Le propriétaire de Maskimo, une entreprise d’asphaltage active en Mauricie, n’épargne personne… pas même l’ancienne première ministre Pauline Marois.
Vers 2008 ou 2009, il se souvient d’avoir reçu un appel de l’entrepreneur Normand Trudel, aujourd’hui accusé de fraude, pour participer à un cocktail de financement au bénéfice de Mme Marois, qui était alors chef de l’opposition officielle. Une quinzaine d’entrepreneurs et d’ingénieurs, dont l’identité n’a pas été dévoilée, ont pris part à ce cocktail au coût d’entrée non précisé. M. Marchand a fait une contribution par l’entremise d’un prête-nom pour ne pas nuire à ses relations, déjà tendues, avec la ministre libérale des Transports, Julie Boulet.
Un passage obligé
Maskimo, une entreprise familiale fondée en 1957, encourageait ses employés à faire des dons aux partis provinciaux. Entre 1998 et 2009, les employés de Maskimo et leurs proches ont fait des contributions totalisant 62 700 $ au PLQ, de 32 020 $ au PQ et de 4175 $ à l’ADQ (l’ancêtre de la CAQ). Les cinq concurrents de Maskimo en Mauricie ont versé pour leur part plus de 362 000 $ aux trois principaux partis provinciaux.
L’entreprise familiale n’agissait pas par conviction, mais pour protéger ses intérêts commerciaux, et éviter d’avoir des ennuis avec l’appareil gouvernemental. « Tu ne veux pas te mettre ces gens-là à dos, a résumé M. Marchand. Si tu dis non, tu peux en subir les conséquences. »
Maskimo s’assurait toujours de contribuer davantage au financement du parti au pouvoir. Les dirigeants de l’entreprise n’allaient pas au-devant des partis politiques pour contribuer à leurs caisses électorales. Les appels du pied venaient généralement des solliciteurs, des firmes de génie-conseil, des entrepreneurs et parfois des députés eux-mêmes. « Que ce soit le PQ ou le PLQ, ç’a toujours fonctionné comme ça », a dit le témoin.
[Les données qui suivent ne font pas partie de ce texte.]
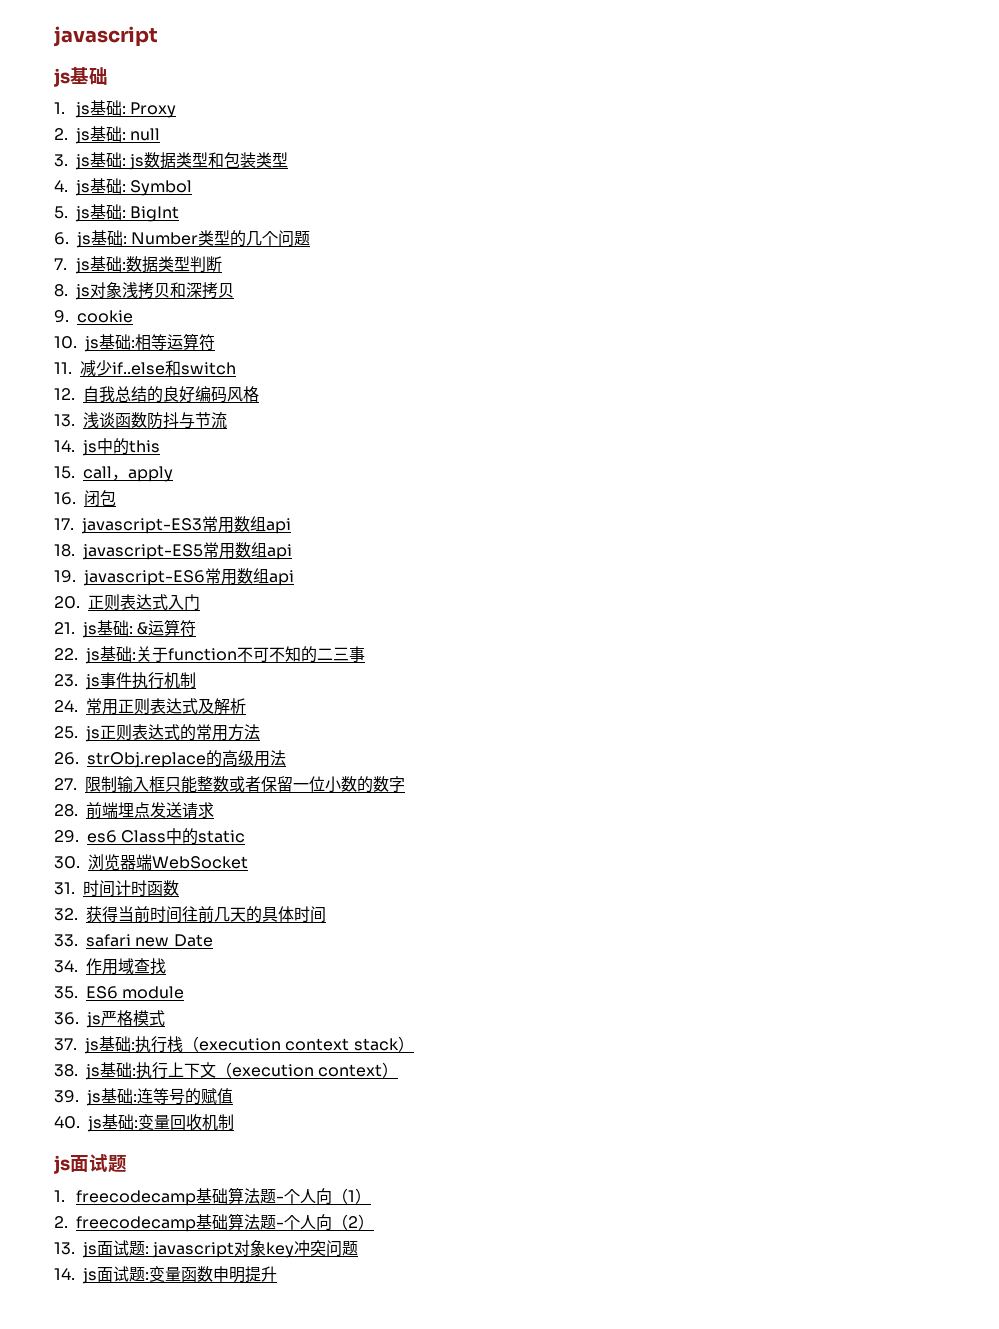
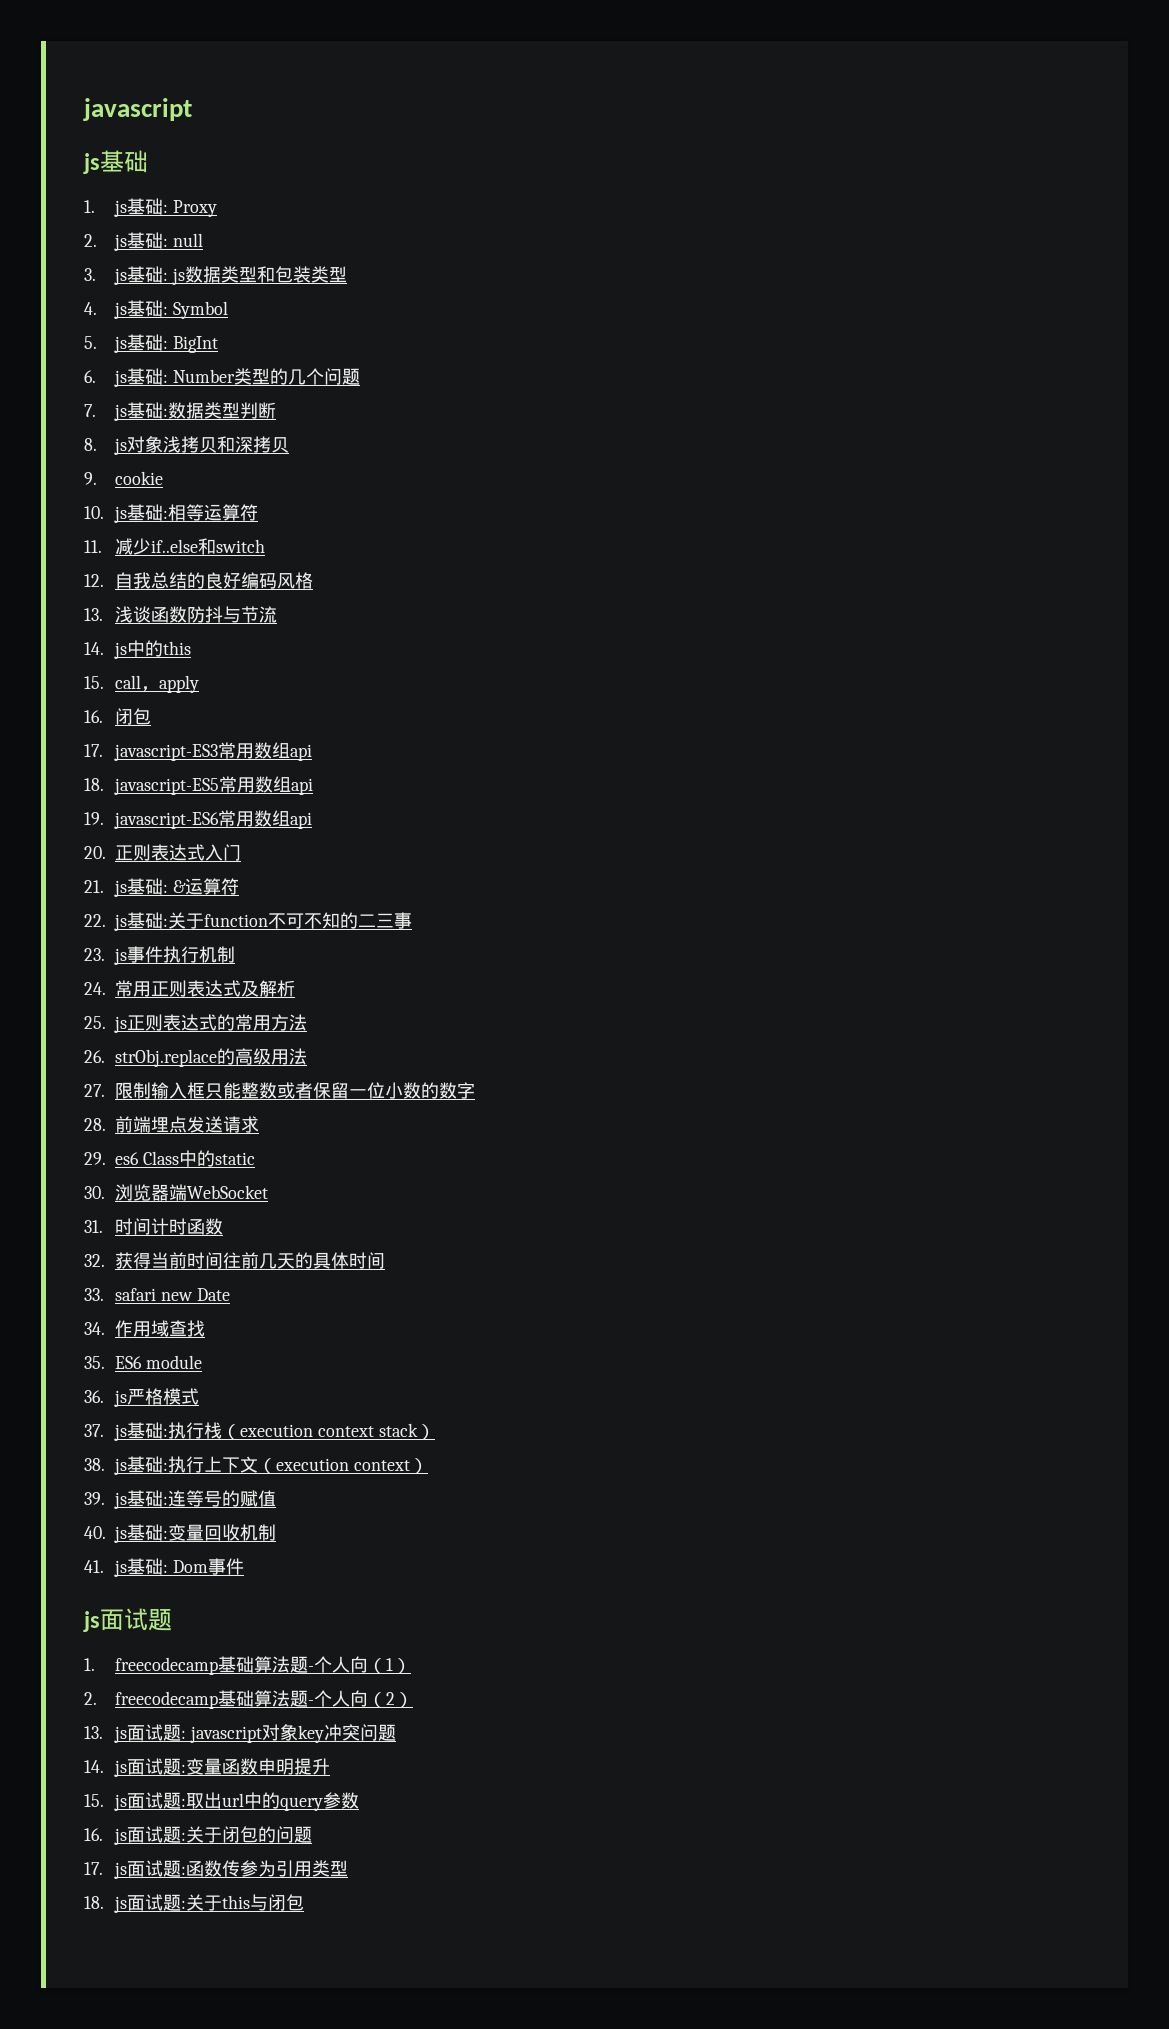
(234, 1122) none -> [84,1558,244,1577] // 41. js基础: Dom事件
(277, 1274) none -> [84,1792,359,1811] [84,1826,312,1845] [84,1860,348,1879] [84,1894,304,1913] // 15. js面试题:取出url中的query参数 // 16. js面试题:关于闭包的问题 // 17. js面试题:函数传参为引用类型 // 18. js面试题:关于this与闭包

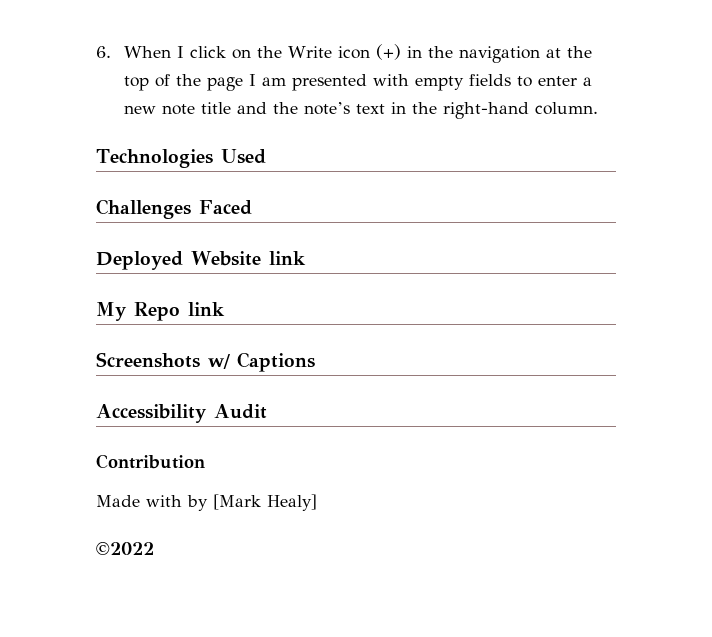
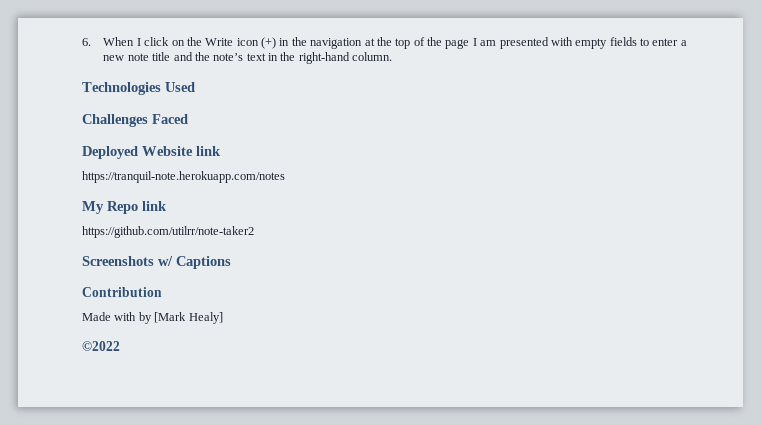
(306, 258) none -> [82,171,285,183] // https://tranquil-note.herokuapp.com/notes
(225, 309) none -> [82,226,254,238] // https://github.com/utilrr/note-taker2
[96,404,267,423] // Accessibility Audit -> (231, 262) none

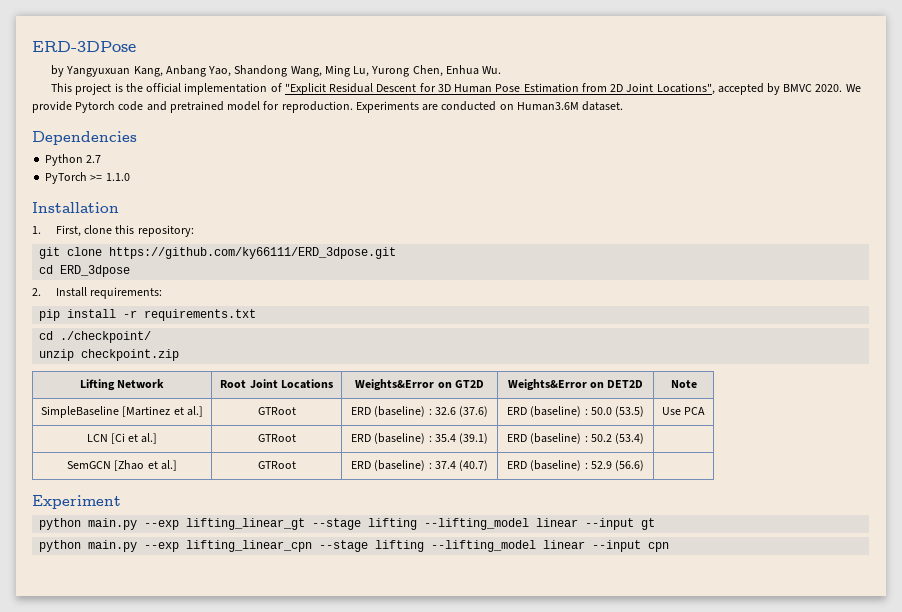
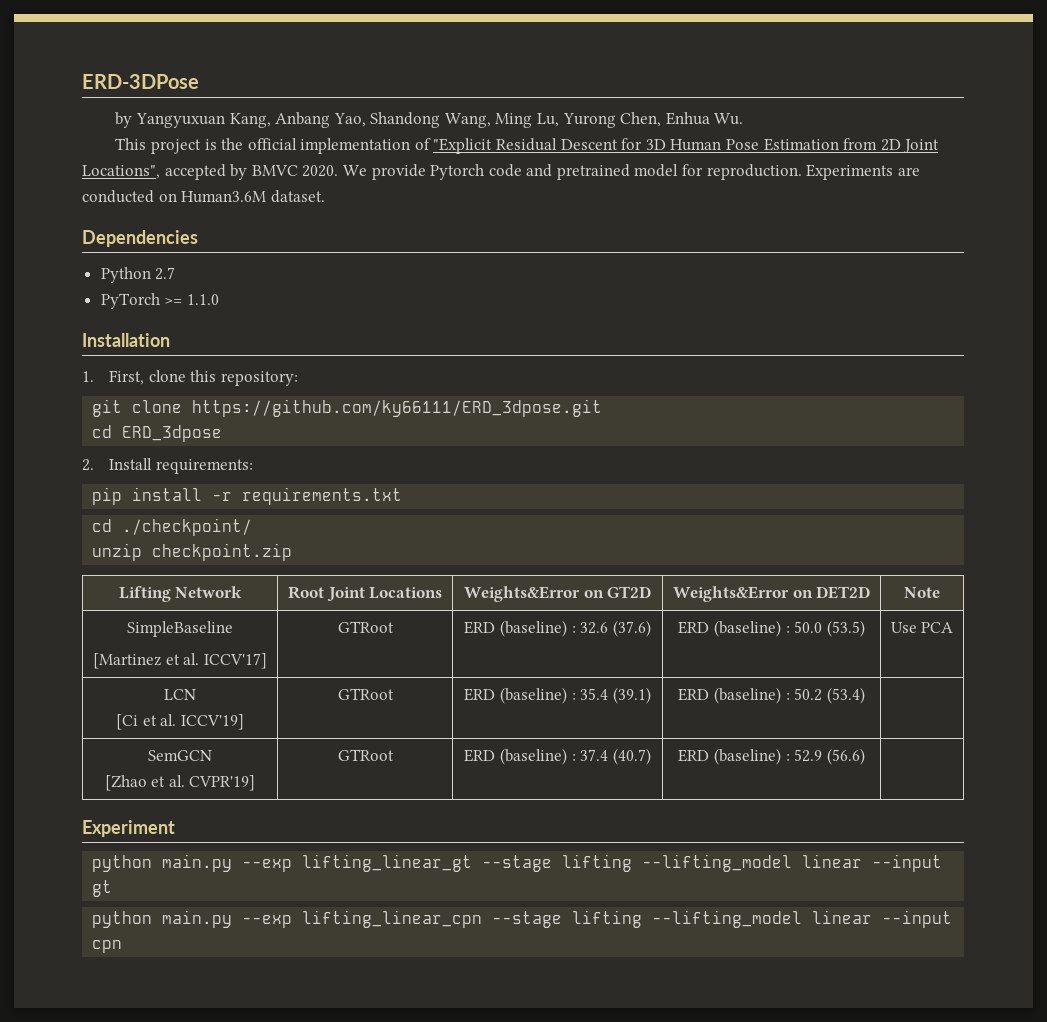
(120, 412) none -> (233, 629) //
[186,406,203,417] al.] -> [183,653,267,669] al. ICCV'17]
(108, 438) none -> (196, 694) //
[141,433,158,444] al.] -> [160,714,244,730] al. ICCV'19]
(112, 465) none -> (212, 755) //
[160,460,177,471] al.] -> [168,775,256,791] al. CVPR'19]

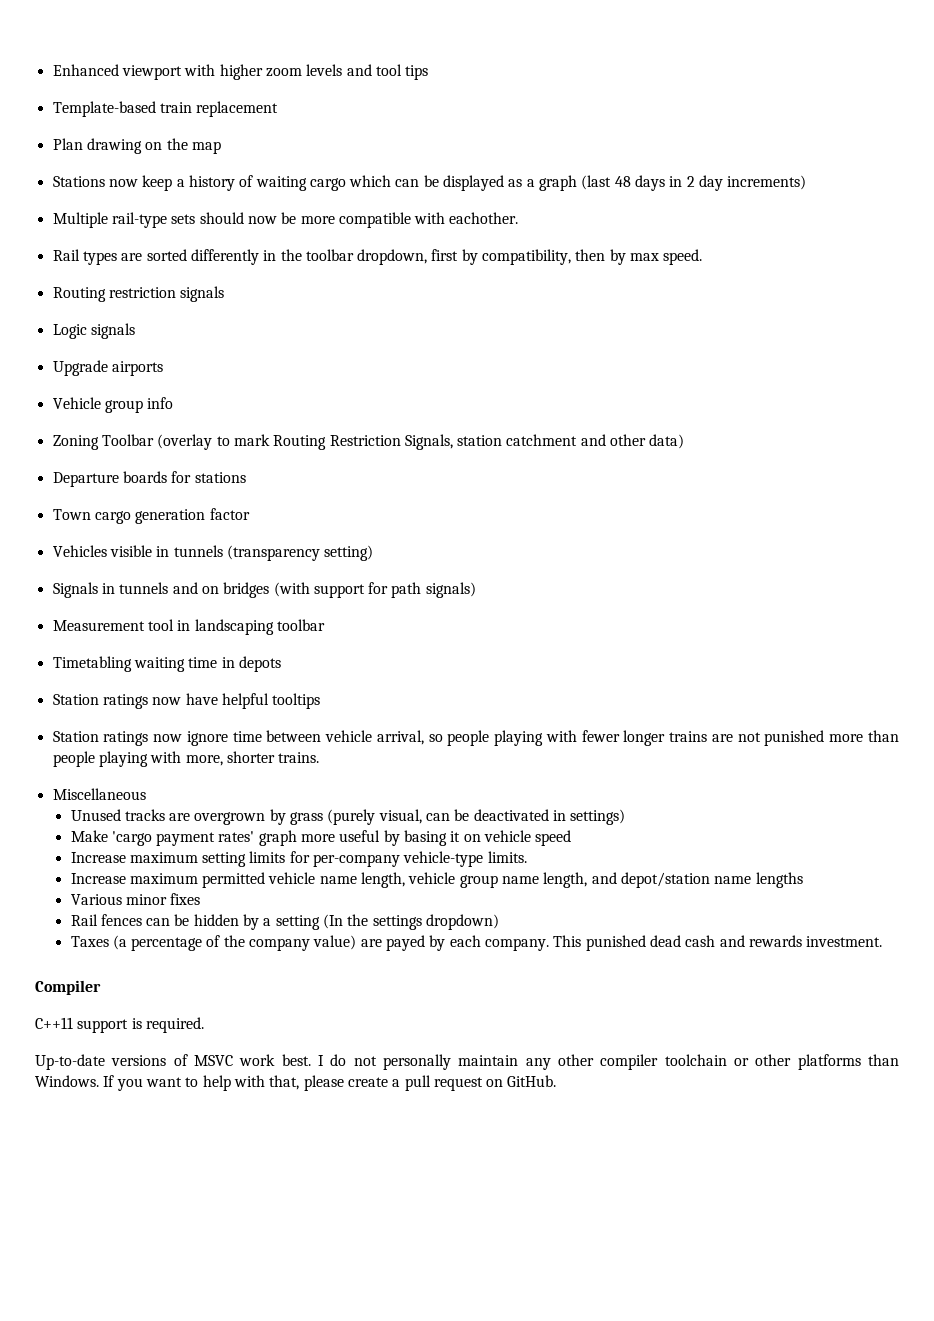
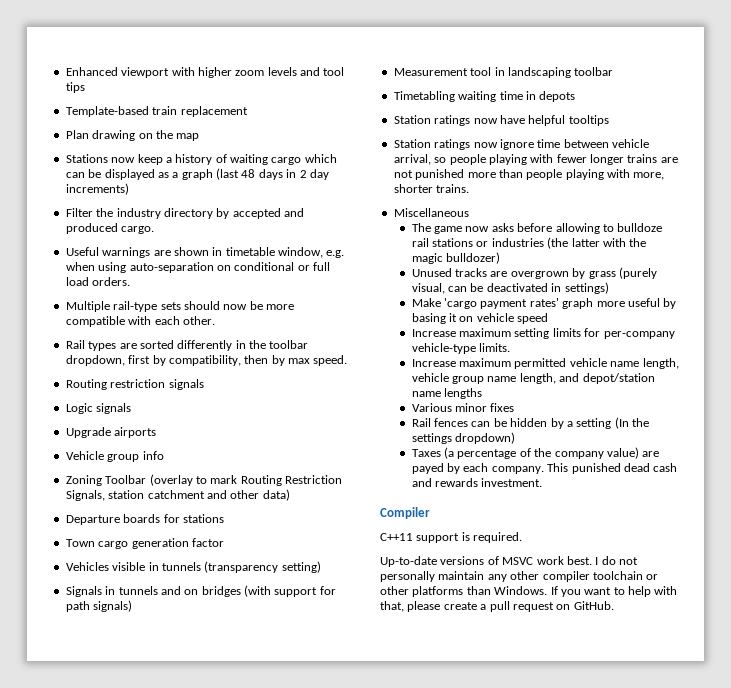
(807, 182) none -> [65,208,304,219] [65,223,155,234] [65,247,345,258] [65,262,330,273] [65,277,131,286] // Filter the industry directory by accepted and produced cargo. // Useful warnings are shown in timetable window, e.g. when using auto-separation on conditional or full load orders.
[449,212,519,224] eachother. -> [154,316,215,325] each other.
(146, 794) none -> [411,223,663,234] [411,237,647,249] [411,252,501,264] // The game now asks before allowing to bulldoze rail stations or industries (the latter with the magic bulldozer)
Au fil des ans, les députés libéraux Jean-Paul Diamond et Danielle Saint-Amand et la péquiste Noëlla Champagne se sont tous plaints à lui des objectifs de financement élevés de leurs partis. « Tous les députés trouvent que c’est l’enfer. Ils me disaient : “c’est pas évident. On a de gros objectifs de financement”. Ils se sentaient mal de nous appeler, mais ils n’avaient pas le choix. »
M. Marchand a pris la relève de son père à titre de p.-d.g. de Maskimo en 2009. Il a passé le mot d’ordre à ses employés de mettre fin à ces pratiques. « La directive est claire, on ne finance pas les partis politiques, on n’embarque pas là-dedans, et on est prêt à vivre avec les conséquences. »
Le rôle de Julie Boulet
Louis Marchand a brossé un portrait peu flatteur de Julie Boulet, ministre déléguée aux Transports de 2003 à 2007, et ministre titulaire de 2007 à 2010.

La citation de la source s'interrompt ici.